Fort Canning MRT Station.

In his speech kicking off the celebrations of the Singapore Bicentennial earlier this year, Prime Minister Lee Hsien Loong said: "We are acknowledging and appreciating the broader context which shaped and created today's Singapore."

This is in recognition of the fact that Sir Stamford Raffles did not "discover" Singapore in 1819 as, by the time he arrived in 1819, Singapore had already had hundreds of years of history.

The Singapore Bicentennial marks the 200th anniversary of the arrival of Sir Stamford Raffles.

Its organisers have said they want Singaporeans to engage with colonial history in all its complexity. I believe that is commendable and the right approach.

To this end they have also sought to put Singapore's colonial past in a wider context, tracing its history all the way back to the legend of Sang Nila Utama, the Hindu prince of the Srivijayan Empire, who is said to have landed on Temasek in 1299.

The name of any street should reflect the historical antecedents of that particular precinct.

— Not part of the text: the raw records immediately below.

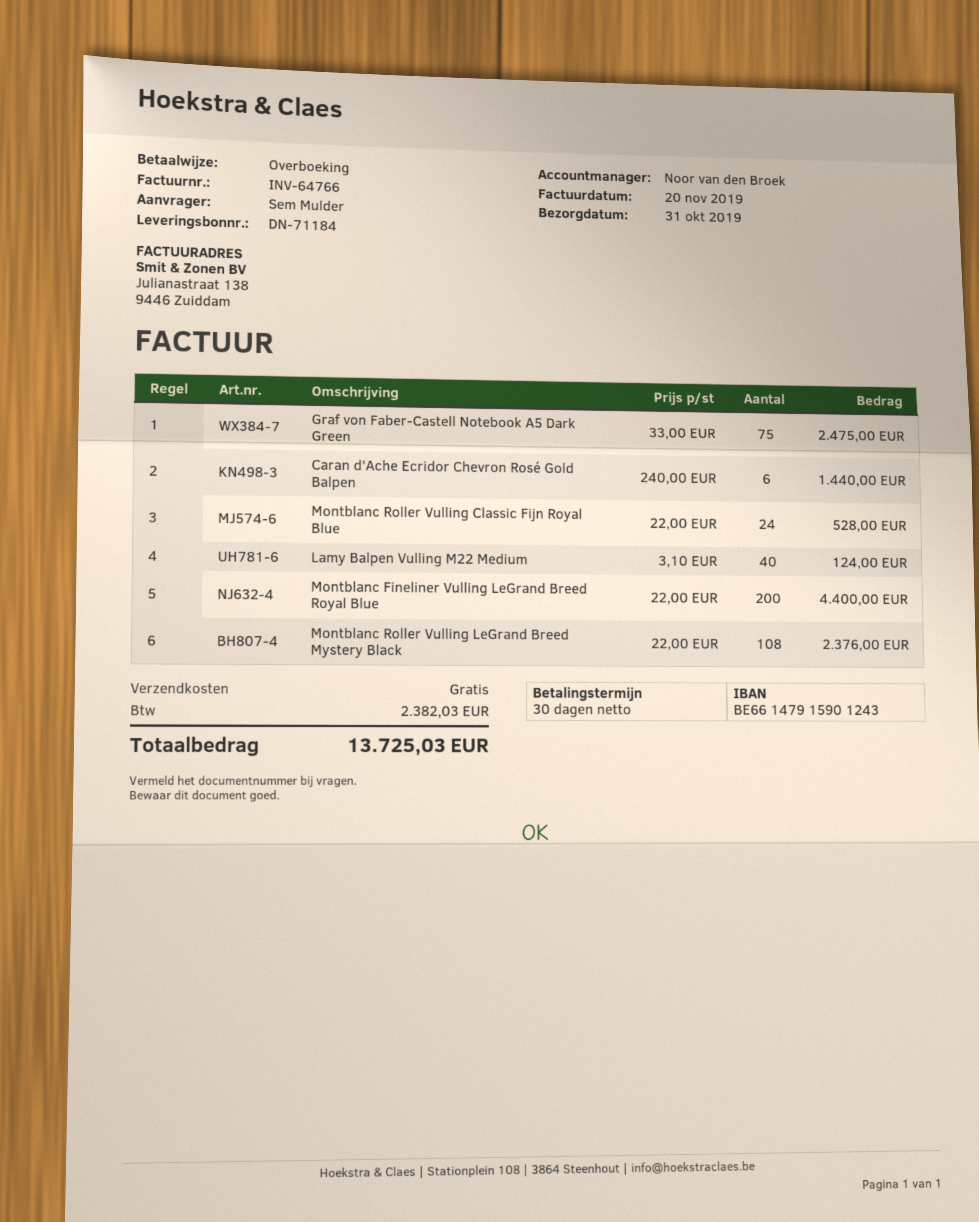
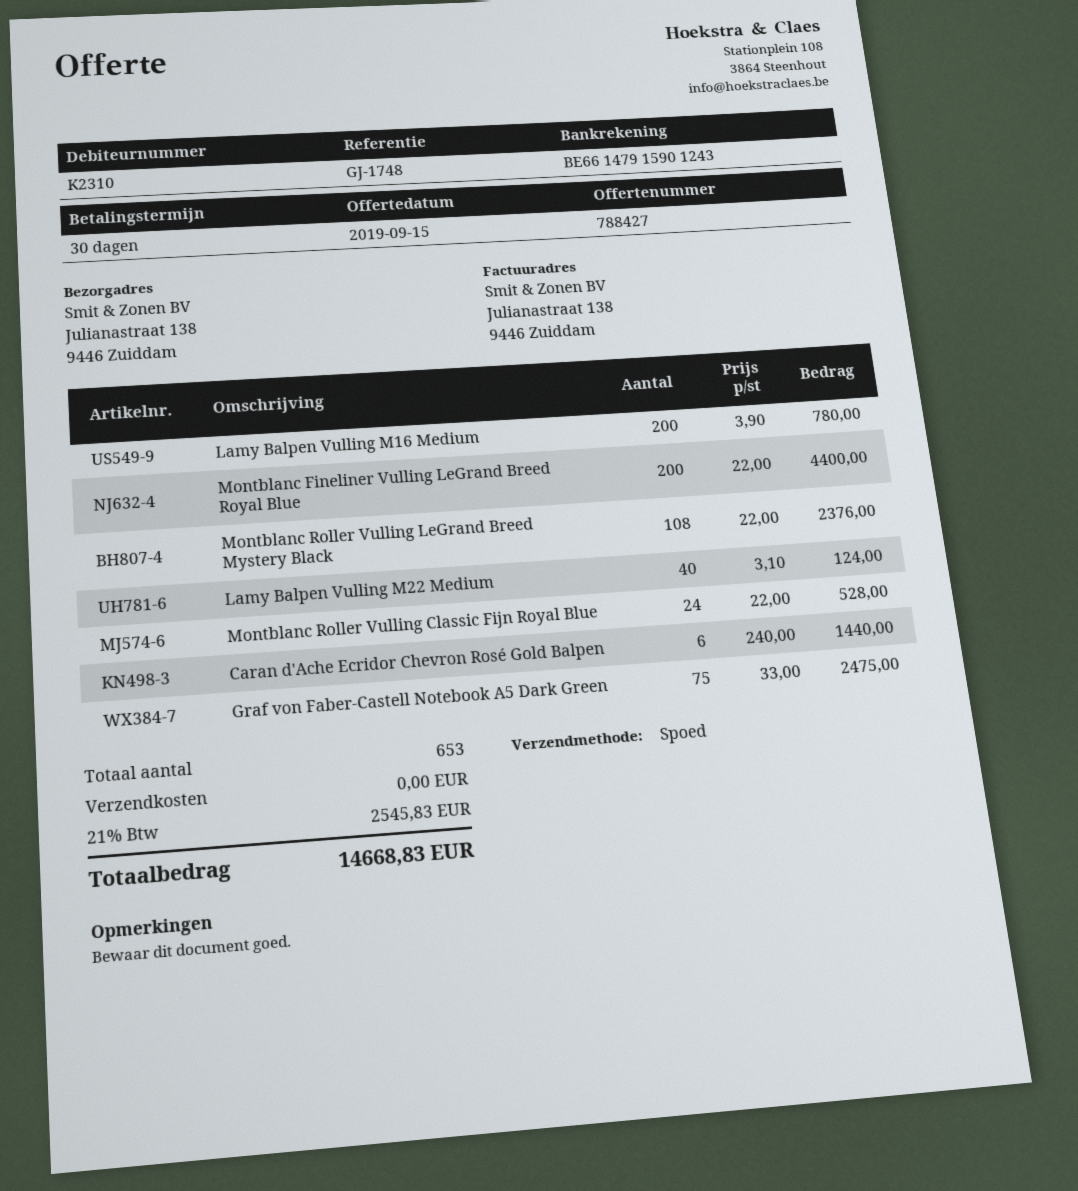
Lamy Balpen Vulling M16 Medium: none -> 200 x 3.90 = 780.00
tax: 2382.03 -> 2545.83
total: 13725.03 -> 14668.83

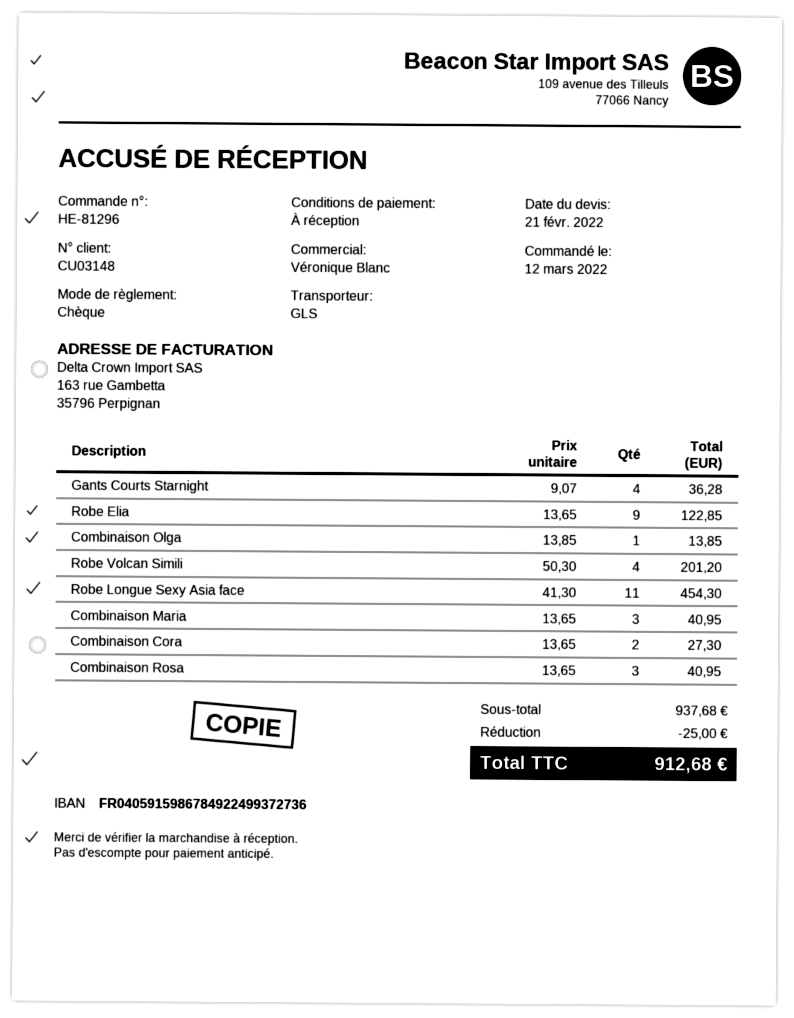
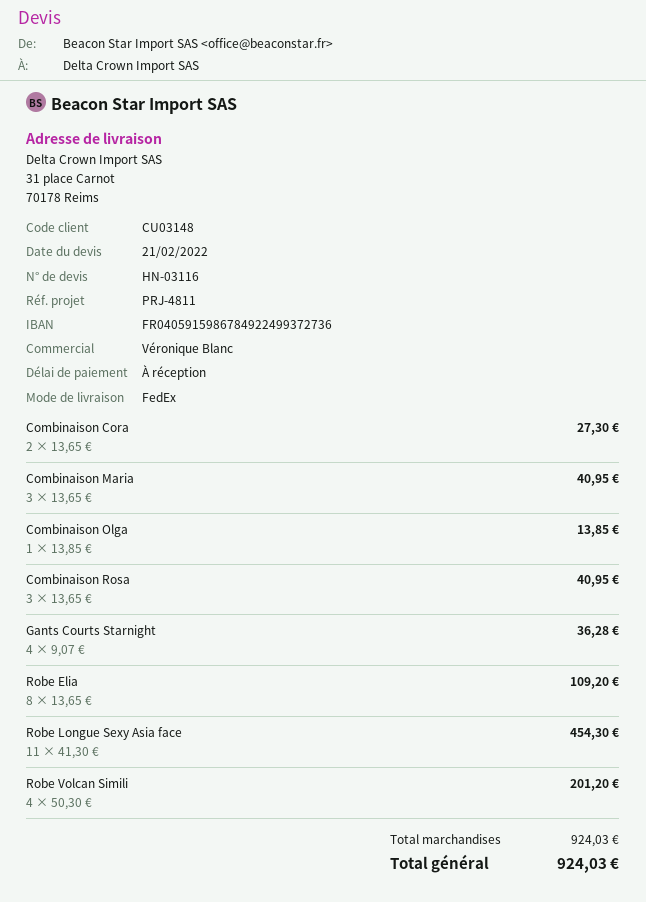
shipping method: GLS -> FedEx
Robe Elia: 9 x 13.65 = 122.85 -> 8 x 13.65 = 109.20
subtotal: 937.68 -> 924.03
discount: 25.00 -> none
total: 912.68 -> 924.03

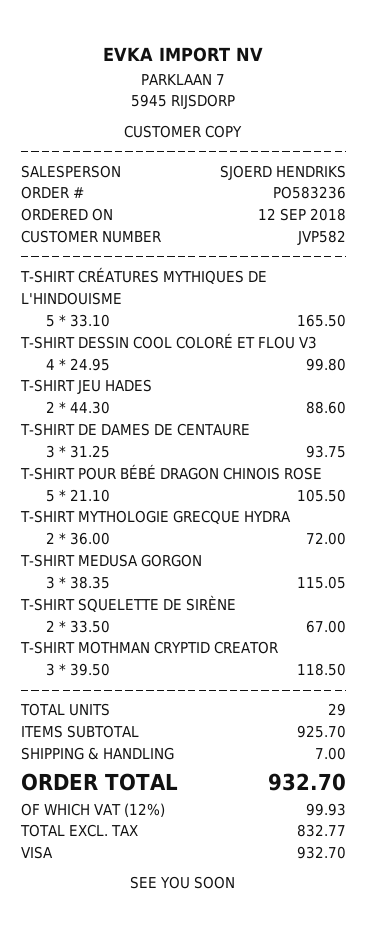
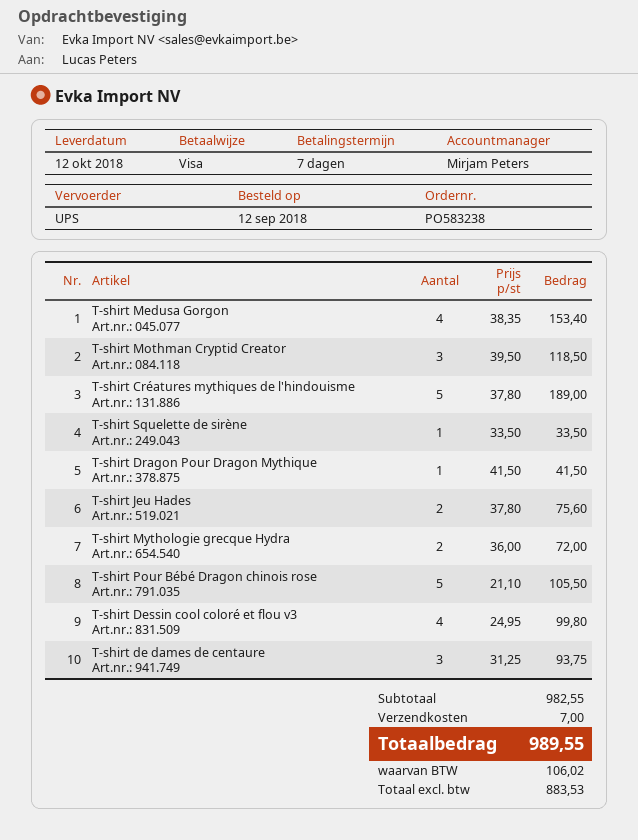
order number: PO583236 -> PO583238
sales rep: SJOERD HENDRIKS -> Mirjam Peters
T-SHIRT CRÉATURES MYTHIQUES DE L'HINDOUISME: 5 x 33.10 = 165.50 -> 5 x 37.80 = 189.00
T-SHIRT JEU HADES: 2 x 44.30 = 88.60 -> 2 x 37.80 = 75.60
T-SHIRT MEDUSA GORGON: 3 x 38.35 = 115.05 -> 4 x 38.35 = 153.40
T-SHIRT SQUELETTE DE SIRÈNE: 2 x 33.50 = 67.00 -> 1 x 33.50 = 33.50
T-shirt Dragon Pour Dragon Mythique: none -> 1 x 41.50 = 41.50
subtotal: 925.70 -> 982.55
net: 832.77 -> 883.53
tax: 99.93 -> 106.02
total: 932.70 -> 989.55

Fort Canning Road was named after Charles John Canning, the first Earl Canning who was the Governor-General of India from 1856 to 1858, and later the Viceroy of India from 1858 to 1862.

But Earl Canning, who resided in India then, had no meaningful contribution to our local history.

Before the arrival of the British, the local residents called the area Bukit Larangan or Forbidden Hill. This name could be associated with the existence of the Malay Kingdom in that area, given the recent discovery of archaeological evidence there.

Thus, it is more appropriate that the Fort Canning area should reflect its earlier or local history instead of the colonial past.

I suggest that Fort Canning Road be renamed Bukit Larangan Road or Sang Nila Utama Road.